Top of Records to use

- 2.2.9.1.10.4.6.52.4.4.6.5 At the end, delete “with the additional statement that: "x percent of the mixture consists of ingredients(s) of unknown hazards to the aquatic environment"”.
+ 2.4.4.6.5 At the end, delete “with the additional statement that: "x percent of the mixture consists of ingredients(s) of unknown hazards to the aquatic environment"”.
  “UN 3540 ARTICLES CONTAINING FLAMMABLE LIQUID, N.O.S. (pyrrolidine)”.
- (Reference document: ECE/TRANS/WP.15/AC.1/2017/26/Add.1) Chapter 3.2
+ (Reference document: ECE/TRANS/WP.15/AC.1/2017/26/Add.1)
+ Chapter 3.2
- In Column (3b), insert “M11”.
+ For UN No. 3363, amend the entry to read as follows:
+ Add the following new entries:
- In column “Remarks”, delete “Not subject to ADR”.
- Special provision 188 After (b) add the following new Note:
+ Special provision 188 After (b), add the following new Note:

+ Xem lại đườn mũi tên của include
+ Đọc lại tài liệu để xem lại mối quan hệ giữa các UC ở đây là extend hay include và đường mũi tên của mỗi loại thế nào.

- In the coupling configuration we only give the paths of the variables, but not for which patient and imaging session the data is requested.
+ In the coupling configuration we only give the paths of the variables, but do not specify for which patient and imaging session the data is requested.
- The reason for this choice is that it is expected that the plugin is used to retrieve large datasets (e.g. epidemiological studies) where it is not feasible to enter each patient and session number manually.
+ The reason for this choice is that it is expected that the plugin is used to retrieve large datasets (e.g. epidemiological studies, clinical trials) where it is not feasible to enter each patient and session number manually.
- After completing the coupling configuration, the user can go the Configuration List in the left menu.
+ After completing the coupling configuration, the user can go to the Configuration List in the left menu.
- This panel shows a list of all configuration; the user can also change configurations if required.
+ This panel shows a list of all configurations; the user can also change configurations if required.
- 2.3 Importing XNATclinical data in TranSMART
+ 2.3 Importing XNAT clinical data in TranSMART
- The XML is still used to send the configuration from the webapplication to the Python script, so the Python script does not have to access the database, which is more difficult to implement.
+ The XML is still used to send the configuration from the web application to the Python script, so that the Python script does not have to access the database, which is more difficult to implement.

Bottom of Records to use

- About this task
Retype the records above in full, matching each line exactly.

- Answer for the task
- 2.2.9.1.10.4.6.52.4.4.6.5 At the end, delete “with the additional statement that: "x percent of the mixture consists of ingredients(s) of unknown hazards to the aquatic environment"”.
+ 2.4.4.6.5 At the end, delete “with the additional statement that: "x percent of the mixture consists of ingredients(s) of unknown hazards to the aquatic environment"”.
  “UN 3540 ARTICLES CONTAINING FLAMMABLE LIQUID, N.O.S. (pyrrolidine)”.
- (Reference document: ECE/TRANS/WP.15/AC.1/2017/26/Add.1) Chapter 3.2
+ (Reference document: ECE/TRANS/WP.15/AC.1/2017/26/Add.1)
+ Chapter 3.2
- In Column (3b), insert “M11”.
+ For UN No. 3363, amend the entry to read as follows:
+ Add the following new entries:
- In column “Remarks”, delete “Not subject to ADR”.
- Special provision 188 After (b) add the following new Note:
+ Special provision 188 After (b), add the following new Note:

+ Xem lại đườn mũi tên của include
+ Đọc lại tài liệu để xem lại mối quan hệ giữa các UC ở đây là extend hay include và đường mũi tên của mỗi loại thế nào.

- In the coupling configuration we only give the paths of the variables, but not for which patient and imaging session the data is requested.
+ In the coupling configuration we only give the paths of the variables, but do not specify for which patient and imaging session the data is requested.
- The reason for this choice is that it is expected that the plugin is used to retrieve large datasets (e.g. epidemiological studies) where it is not feasible to enter each patient and session number manually.
+ The reason for this choice is that it is expected that the plugin is used to retrieve large datasets (e.g. epidemiological studies, clinical trials) where it is not feasible to enter each patient and session number manually.
- After completing the coupling configuration, the user can go the Configuration List in the left menu.
+ After completing the coupling configuration, the user can go to the Configuration List in the left menu.
- This panel shows a list of all configuration; the user can also change configurations if required.
+ This panel shows a list of all configurations; the user can also change configurations if required.
- 2.3 Importing XNATclinical data in TranSMART
+ 2.3 Importing XNAT clinical data in TranSMART
- The XML is still used to send the configuration from the webapplication to the Python script, so the Python script does not have to access the database, which is more difficult to implement.
+ The XML is still used to send the configuration from the web application to the Python script, so that the Python script does not have to access the database, which is more difficult to implement.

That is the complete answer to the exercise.